▸ **Task item**
Write out the line that contains "RAJIV GANDHI UNIVERSITY" and every line after it through the end of the entries, exactly as given and with no other lines.

==== Material supplied ====

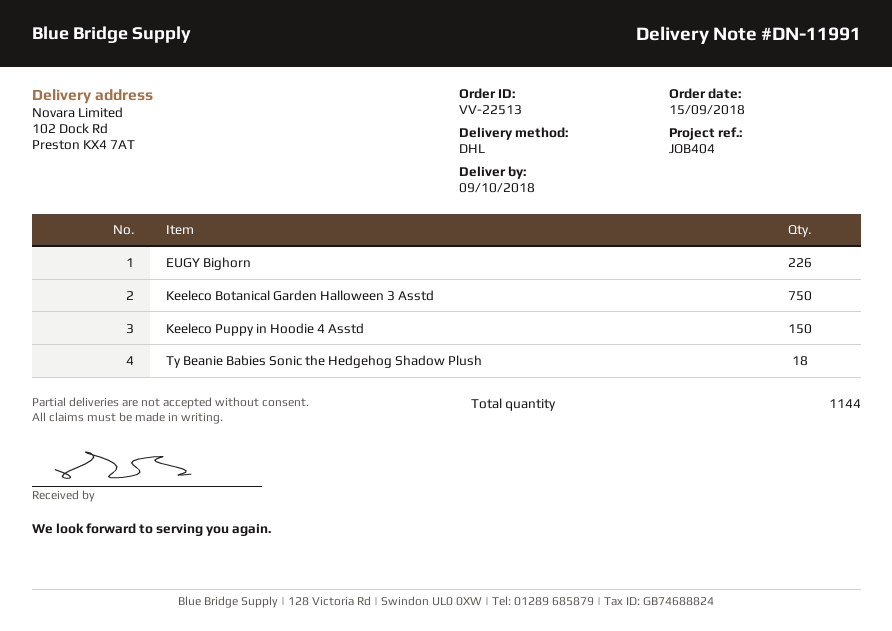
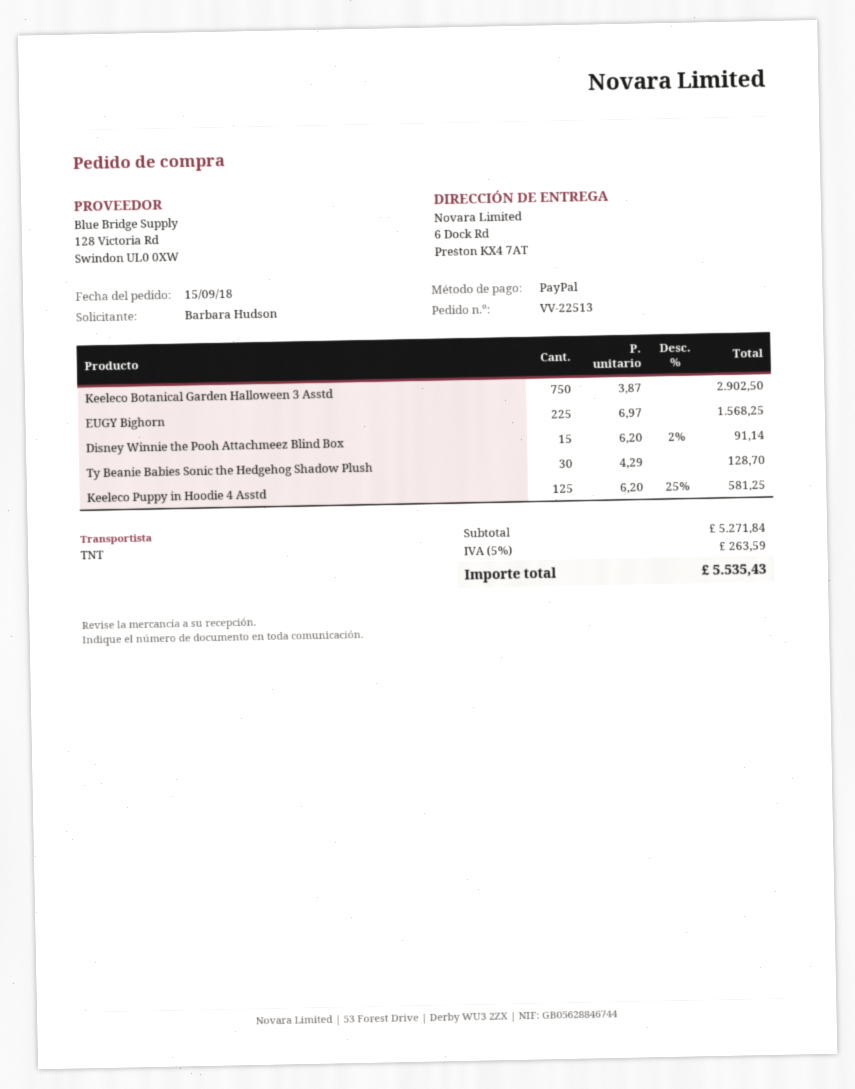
shipping method: DHL -> TNT
ship to: 102 Dock Rd, Preston KX4 7AT -> 6 Dock Rd, Preston KX4 7AT
EUGY Bighorn: 226 -> 225
Keeleco Puppy in Hoodie 4 Asstd: 150 -> 125
Ty Beanie Babies Sonic the Hedgehog Shadow Plush: 18 -> 30
Disney Winnie the Pooh Attachmeez Blind Box: none -> 15

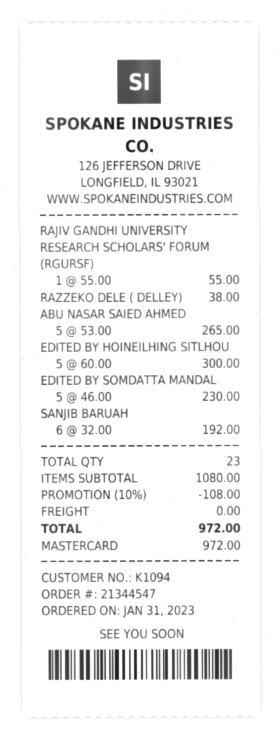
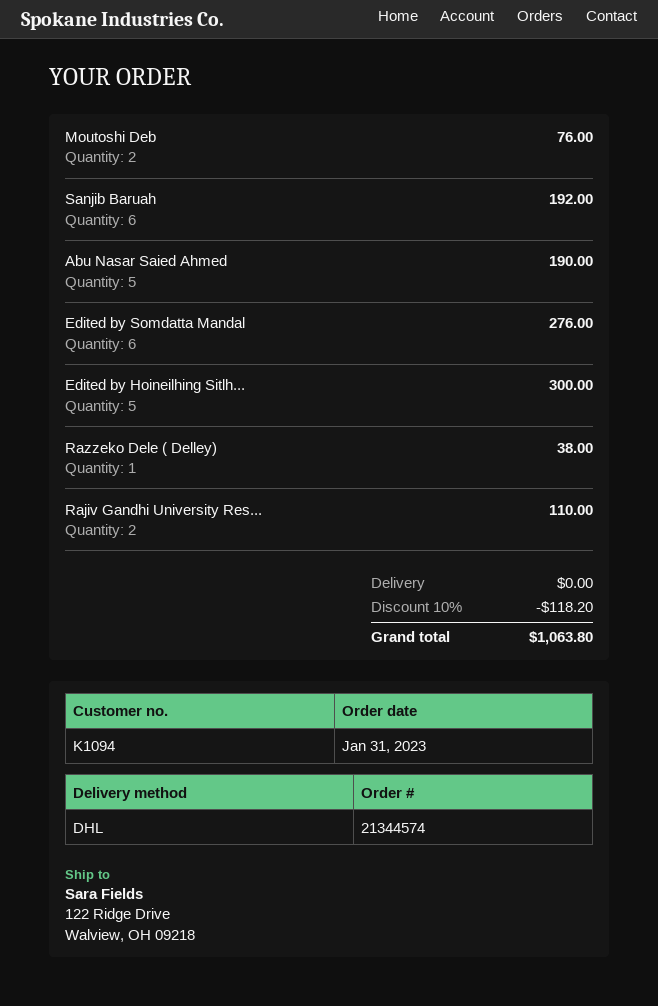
order number: 21344547 -> 21344574
RAJIV GANDHI UNIVERSITY RESEARCH SCHOLARS' FORUM (RGURSF): 1 for 55.00 -> 2 for 110.00
ABU NASAR SAIED AHMED: 5 for 265.00 -> 5 for 190.00
EDITED BY SOMDATTA MANDAL: 5 for 230.00 -> 6 for 276.00
Moutoshi Deb: none -> 2 for 76.00
discount: 10% = 108.00 -> 10% = 118.20
total: 972.00 -> 1063.80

====

▸ **Answer**
RAJIV GANDHI UNIVERSITY RESEARCH SCHOLARS' FORUM (RGURSF): 1 for 55.00 -> 2 for 110.00
ABU NASAR SAIED AHMED: 5 for 265.00 -> 5 for 190.00
EDITED BY SOMDATTA MANDAL: 5 for 230.00 -> 6 for 276.00
Moutoshi Deb: none -> 2 for 76.00
discount: 10% = 108.00 -> 10% = 118.20
total: 972.00 -> 1063.80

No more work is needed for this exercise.